• _The task_:
Transcribe every entry that follows, word for word, and omit the images.

• _Provided entries_:
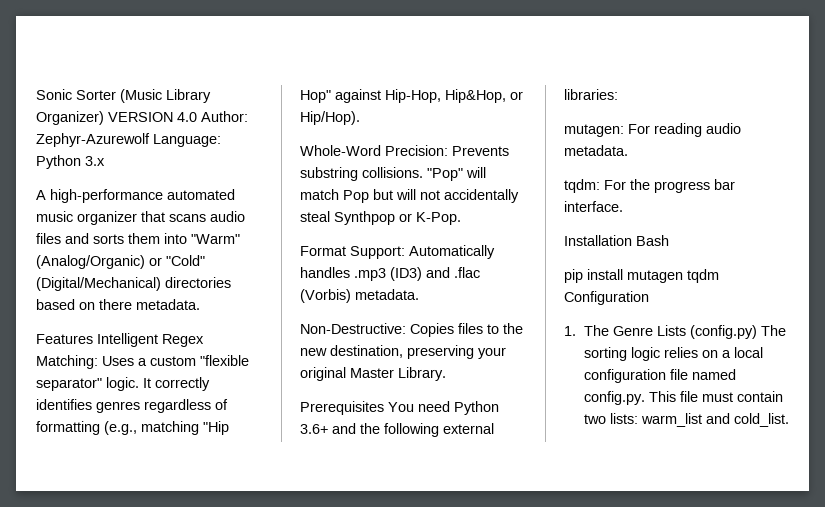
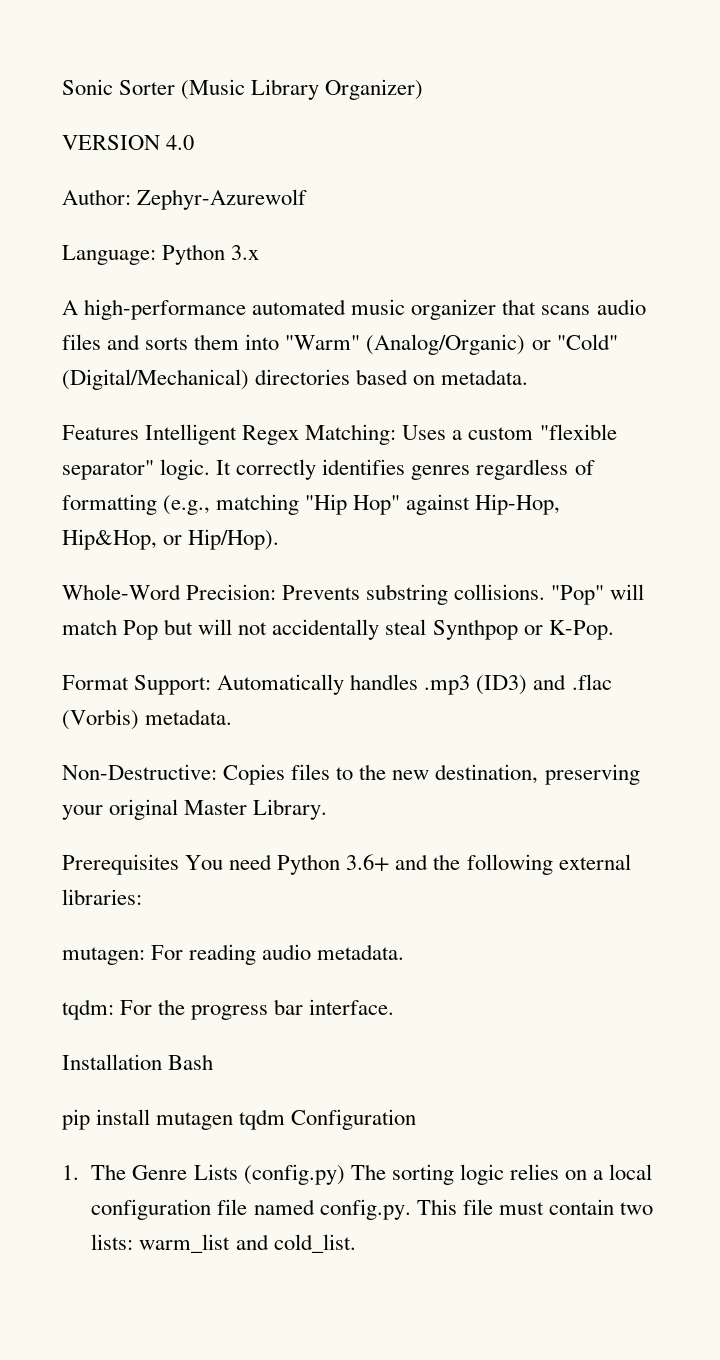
- Sonic Sorter (Music Library Organizer) VERSION 4.0 Author: Zephyr-Azurewolf Language: Python 3.x
+ Sonic Sorter (Music Library Organizer)
+ VERSION 4.0
+ Author: Zephyr-Azurewolf
+ Language: Python 3.x
- A high-performance automated music organizer that scans audio files and sorts them into "Warm" (Analog/Organic) or "Cold" (Digital/Mechanical) directories based on there metadata.
+ A high-performance automated music organizer that scans audio files and sorts them into "Warm" (Analog/Organic) or "Cold" (Digital/Mechanical) directories based on metadata.

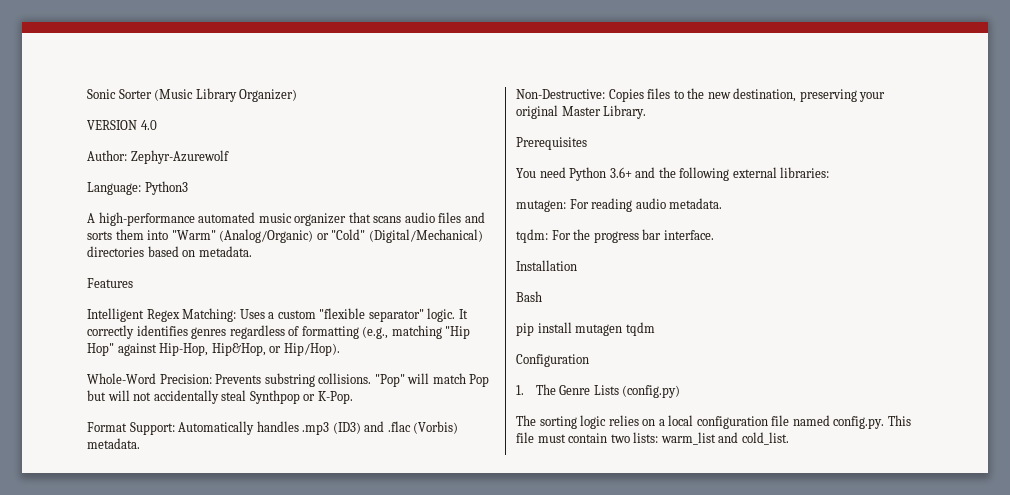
- Language: Python 3.x
+ Language: Python3
- Features Intelligent Regex Matching: Uses a custom "flexible separator" logic.
+ Features
+ Intelligent Regex Matching: Uses a custom "flexible separator" logic.
- Prerequisites You need Python 3.6+ and the following external libraries:
+ Prerequisites
+ You need Python 3.6+ and the following external libraries:
- Installation Bash
+ Installation
+ Bash
- pip install mutagen tqdm Configuration
+ pip install mutagen tqdm
+ Configuration
- 1. The Genre Lists (config.py) The sorting logic relies on a local configuration file named config.py. This file must contain two lists: warm_list and cold_list.
+ 1. The Genre Lists (config.py)
+ The sorting logic relies on a local configuration file named config.py. This file must contain two lists: warm_list and cold_list.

• _Response to this task_:
- Sonic Sorter (Music Library Organizer) VERSION 4.0 Author: Zephyr-Azurewolf Language: Python 3.x
+ Sonic Sorter (Music Library Organizer)
+ VERSION 4.0
+ Author: Zephyr-Azurewolf
+ Language: Python 3.x
- A high-performance automated music organizer that scans audio files and sorts them into "Warm" (Analog/Organic) or "Cold" (Digital/Mechanical) directories based on there metadata.
+ A high-performance automated music organizer that scans audio files and sorts them into "Warm" (Analog/Organic) or "Cold" (Digital/Mechanical) directories based on metadata.

- Language: Python 3.x
+ Language: Python3
- Features Intelligent Regex Matching: Uses a custom "flexible separator" logic.
+ Features
+ Intelligent Regex Matching: Uses a custom "flexible separator" logic.
- Prerequisites You need Python 3.6+ and the following external libraries:
+ Prerequisites
+ You need Python 3.6+ and the following external libraries:
- Installation Bash
+ Installation
+ Bash
- pip install mutagen tqdm Configuration
+ pip install mutagen tqdm
+ Configuration
- 1. The Genre Lists (config.py) The sorting logic relies on a local configuration file named config.py. This file must contain two lists: warm_list and cold_list.
+ 1. The Genre Lists (config.py)
+ The sorting logic relies on a local configuration file named config.py. This file must contain two lists: warm_list and cold_list.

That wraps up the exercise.